【京都アニメーション放火事件】安否不明のベテラン社員・津田幸恵さんを待つ父の切なる願いとSNSに広がる祈りの声

2019年07月18日に発生した京都アニメーション第1スタジオでの放火殺人事件は、アニメファンのみならず世界中に大きな衝撃を与え続けています。事件発生から4日が経過した2019年07月22日現在も、多くの優秀なクリエイターたちの安否が確認できていないという、極めて過酷な状況が続いております。

こうした中、兵庫県加古川市に住む津田伸一さん(69歳)は、同社で約20年間にわたりアニメ制作の第一線で活躍してきた娘、幸恵さん(41歳)の帰りを待ちわびておられます。伸一さんは「ただ自分の元に戻ってきてほしい、それだけです」と、声を絞り出すように語ってくださいました。

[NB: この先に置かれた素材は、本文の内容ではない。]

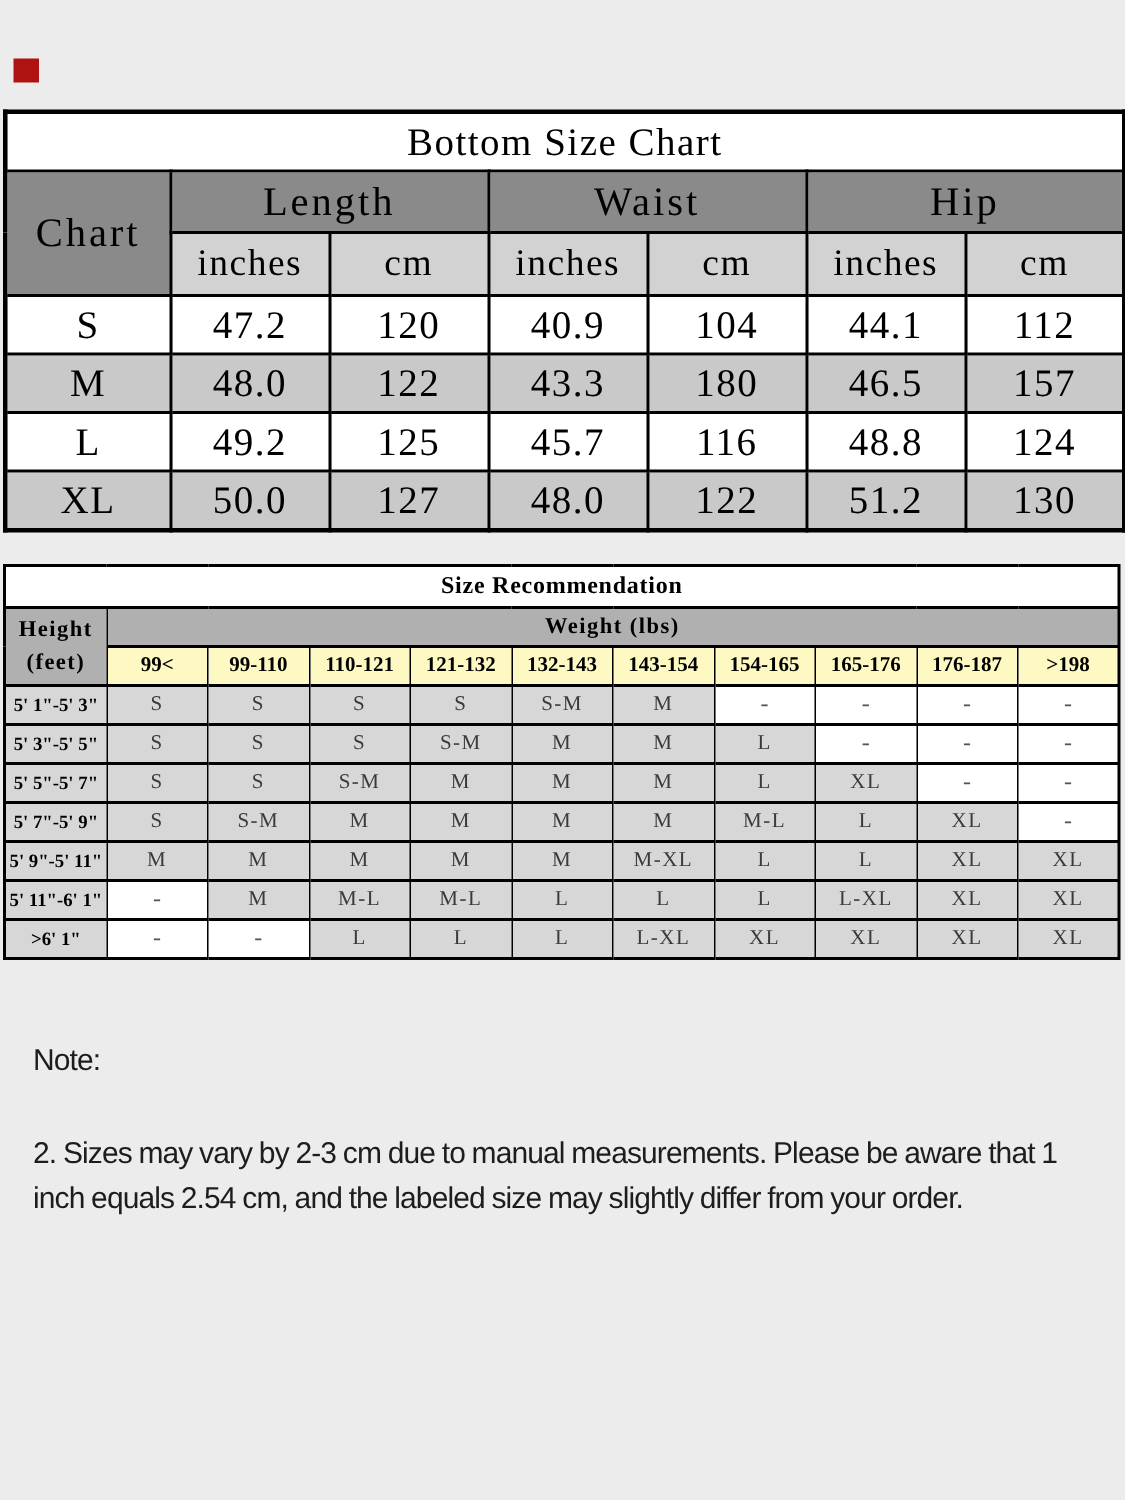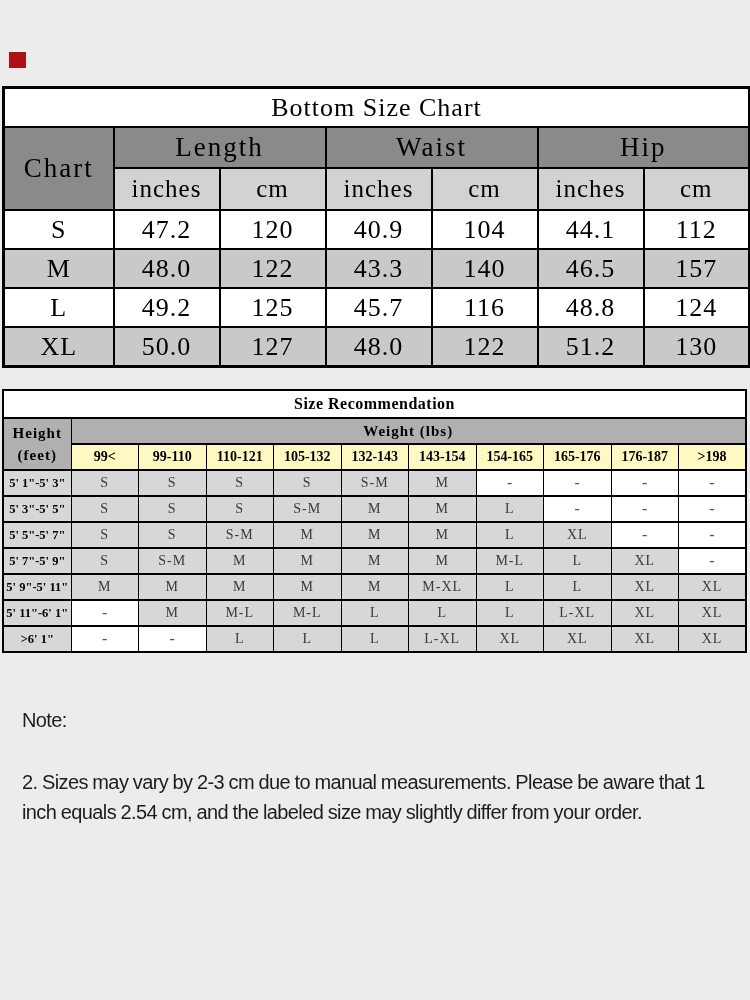--- a/index.html
+++ b/index.html
@@ -11,7 +11,7 @@
     color:#000;
     overflow:hidden;
   }
-  .stage{position:absolute;inset:0;margin-top:13px;}
+  .stage{position:absolute;inset:0;}
   
   .marker{position:absolute;left:9px;top:39px;width:17px;height:16px;background:#b01212;}
 

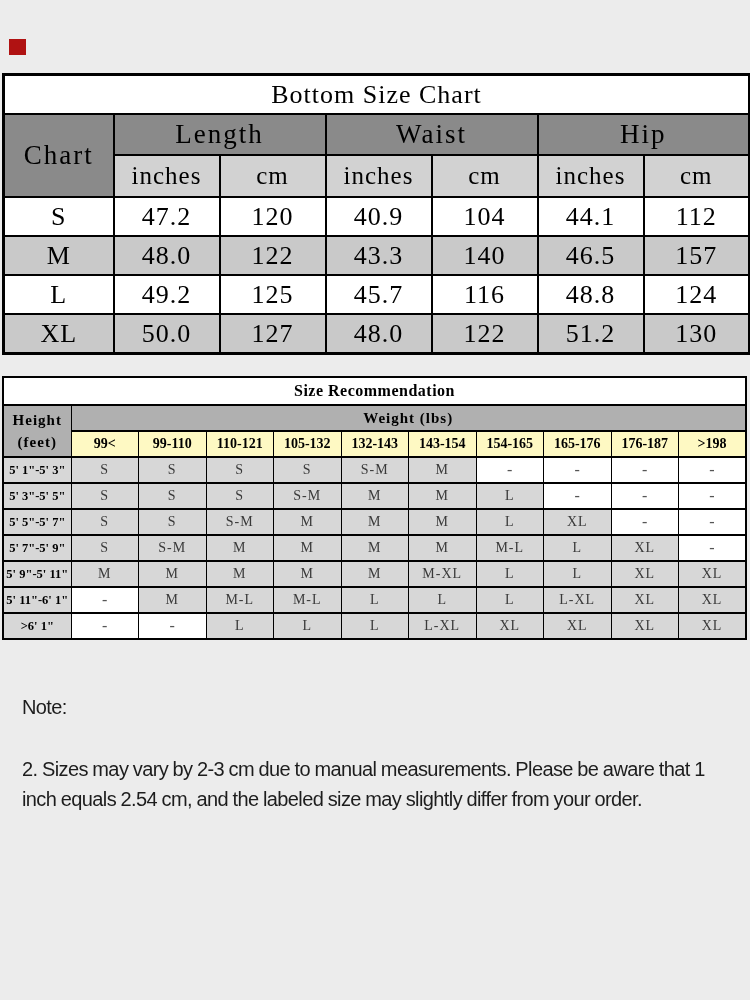--- a/index.html
+++ b/index.html
@@ -97,7 +97,7 @@
           <td>48.0</td>
           <td>122</td>
           <td>43.3</td>
-          <td>140</td>
+          <td>180</td>
           <td>46.5</td>
           <td>157</td>
         </tr>

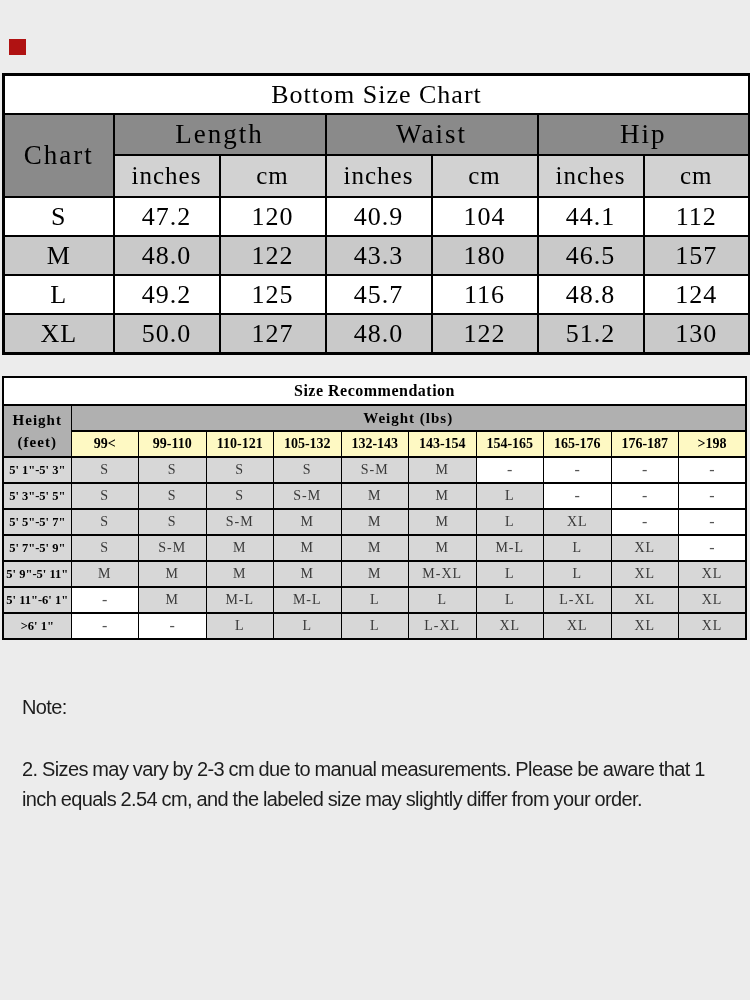--- a/index.html
+++ b/index.html
@@ -141,7 +141,7 @@
           <th class="range">99&lt;</th>
           <th class="range">99-110</th>
           <th class="range">110-121</th>
-          <th class="range">105-132</th>
+          <th class="range">121-132</th>
           <th class="range">132-143</th>
           <th class="range">143-154</th>
           <th class="range">154-165</th>

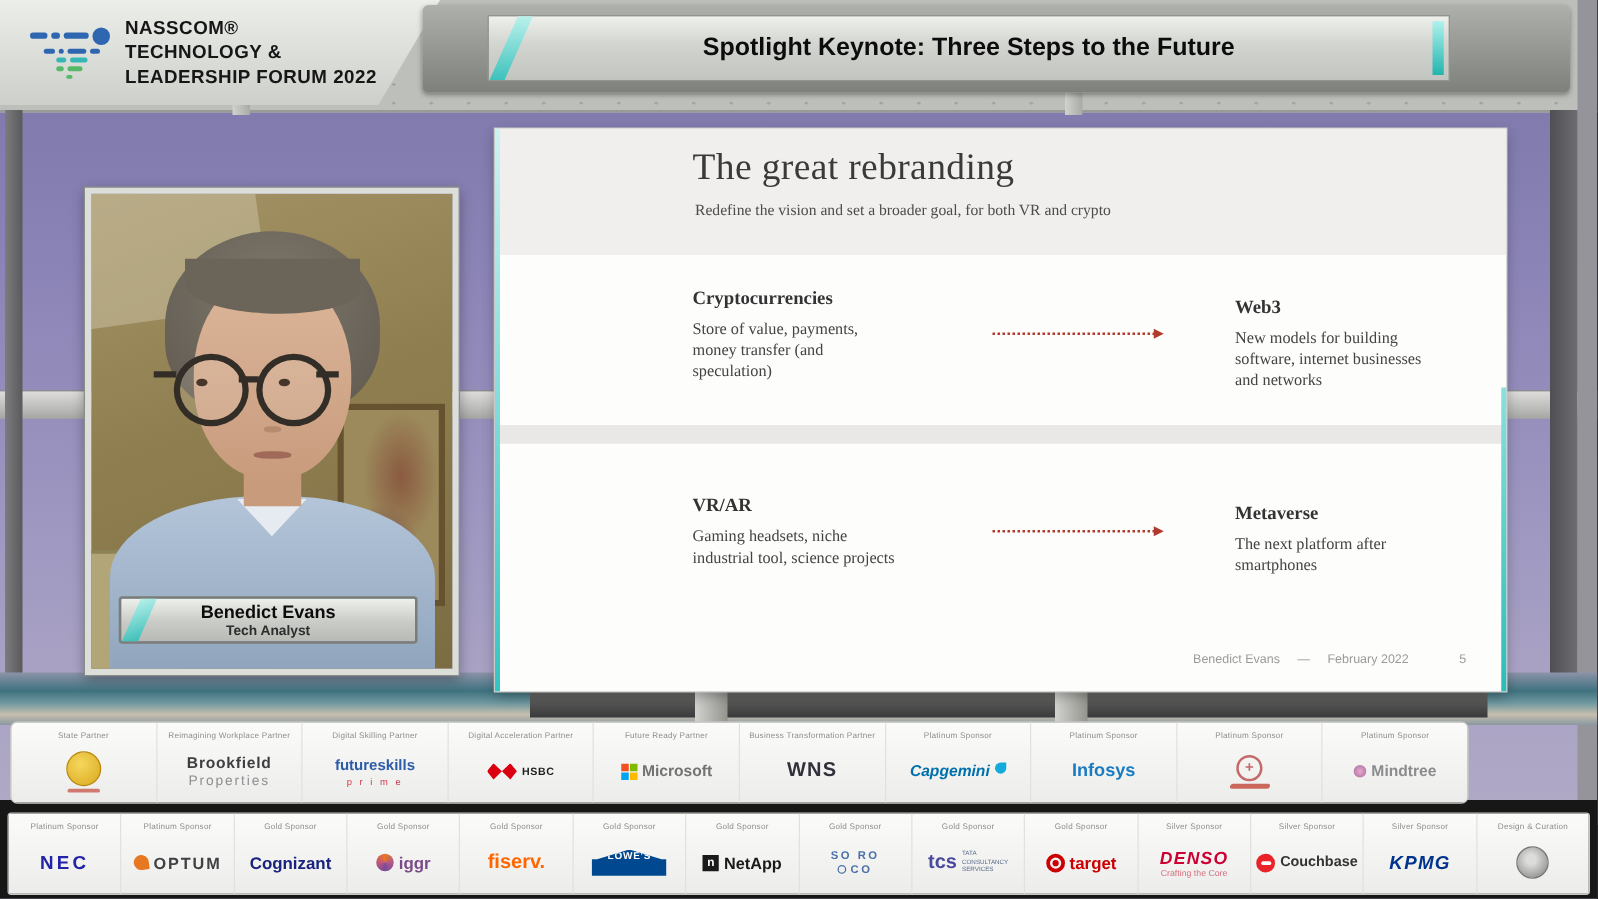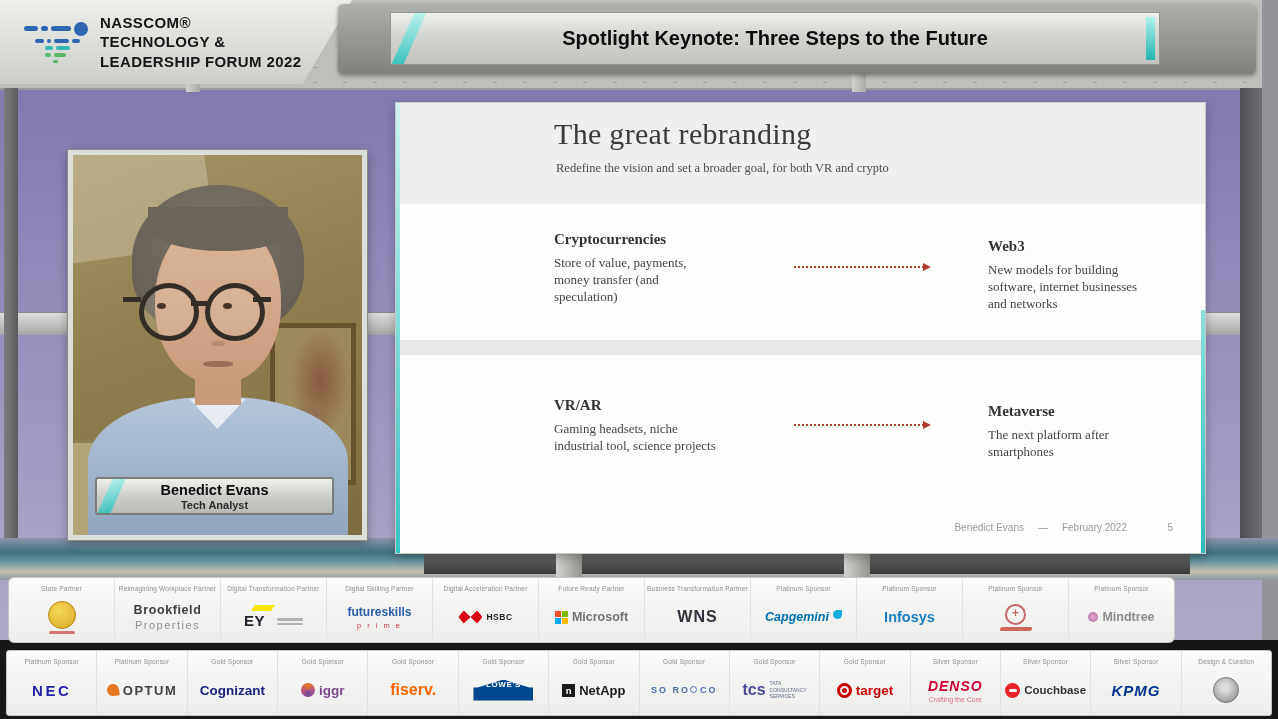--- a/index.html
+++ b/index.html
@@ -345,19 +345,6 @@
         </div>
       </div>
       <div class="sp-cell">
-        <div class="sp-label">Digital Transformation Partner</div>
-        <div class="sp-logo row">
-          <div class="ey-col">
-            <div class="ey-beam"></div>
-            <div class="ey-txt">EY</div>
-          </div>
-          <div class="ey-smudge">
-            <div class="sm-line"></div>
-            <div class="sm-line"></div>
-          </div>
-        </div>
-      </div>
-      <div class="sp-cell">
         <div class="sp-label">Digital Skilling Partner</div>
         <div class="sp-logo">
           <div class="fs1">futureskills</div>

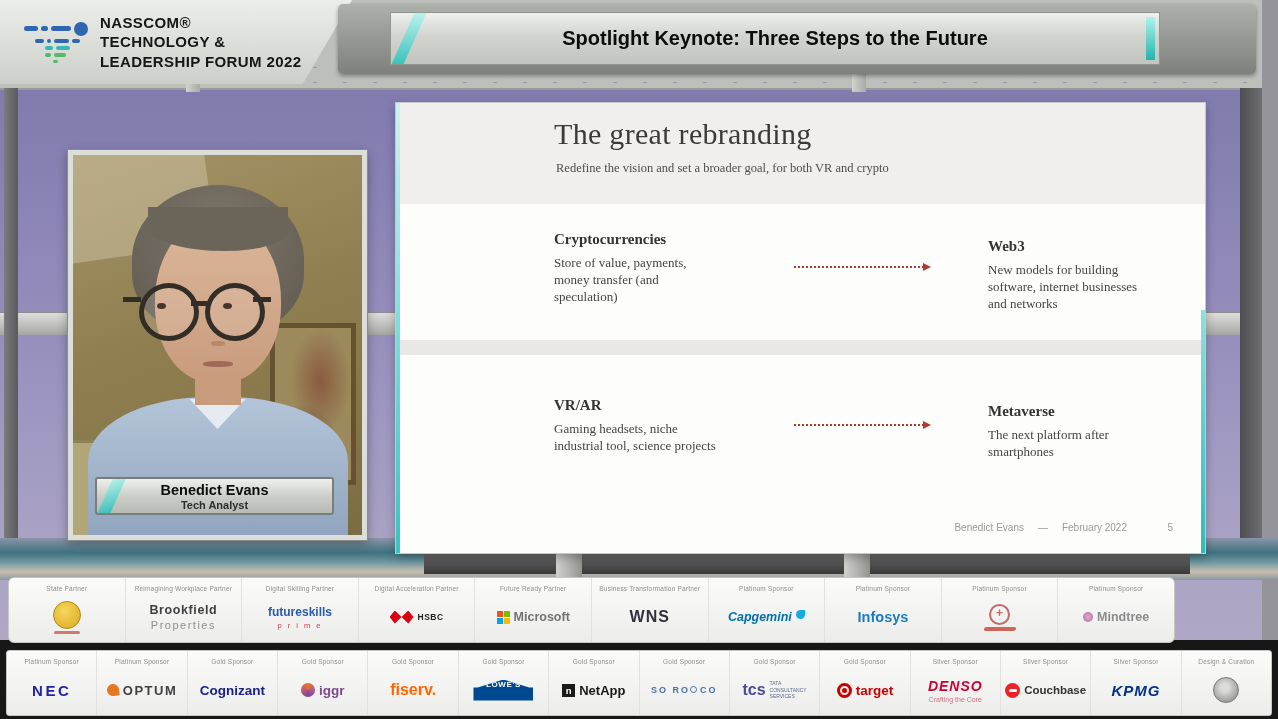--- a/index.html
+++ b/index.html
@@ -181,7 +181,7 @@
   .na-sq{width:13px;height:13px;background:#1a1a1a;color:#fff;font-size:9.5px;font-weight:bold;
     display:flex;align-items:center;justify-content:center;}
   .na-txt{font-size:13px;font-weight:bold;color:#1a1a1a;}
-  .soro-col{display:flex;align-items:flex-end;line-height:1.2;}
+  .soro-col{display:flex;flex-direction:column;align-items:center;line-height:1.2;}
   .soro-l1{font-size:9px;font-weight:bold;color:#4a6fa8;letter-spacing:2px;}
   .soro-l2{display:flex;align-items:center;gap:3px;}
   .soro-globe{width:7px;height:7px;border-radius:50%;border:1.5px solid #4a6fa8;box-sizing:border-box;}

幸恵さんが担当されている「仕上げ」という工程は、アニメーション制作においてキャラクターに色彩を施し、作品に命を吹き込む非常に重要な役割を担っています。彼女のような熟練の技術者が、理不尽な暴力によって日常を奪われた事実は、日本の文化遺産に対する大きな損失と言っても過言ではありません。

SNS上では「#PrayForKyoani」というハッシュタグが拡散され、世界中から励ましのメッセージが寄せられています。「どうか一人でも多くの命が助かってほしい」「クリエイターの情熱をこんな形で終わらせてはいけない」といった、祈りにも似た切実な投稿がタイムラインを埋め尽くしているのです。

大切な家族と連絡が取れないまま数日が過ぎていく苦しみは、察するに余りあるものがございます。私個人としましても、これまで数々の感動を届けてくれた方々が、一人でも多く無事に家族のもとへ帰れることを願わずにはいられません。暴力が表現の自由や人の命を奪うことは、決して許されるべきではないでしょう。

現在、京都府警による身元の確認作業が慎重に進められていますが、家族にとっては一分一秒が気が気でない時間のはずです。伸一さんの悲痛な表情は、今この瞬間も不安の中にいる多くのご遺族や関係者の思いを代弁しているかのようであり、一刻も早い吉報が届くことを切に願ってやみません。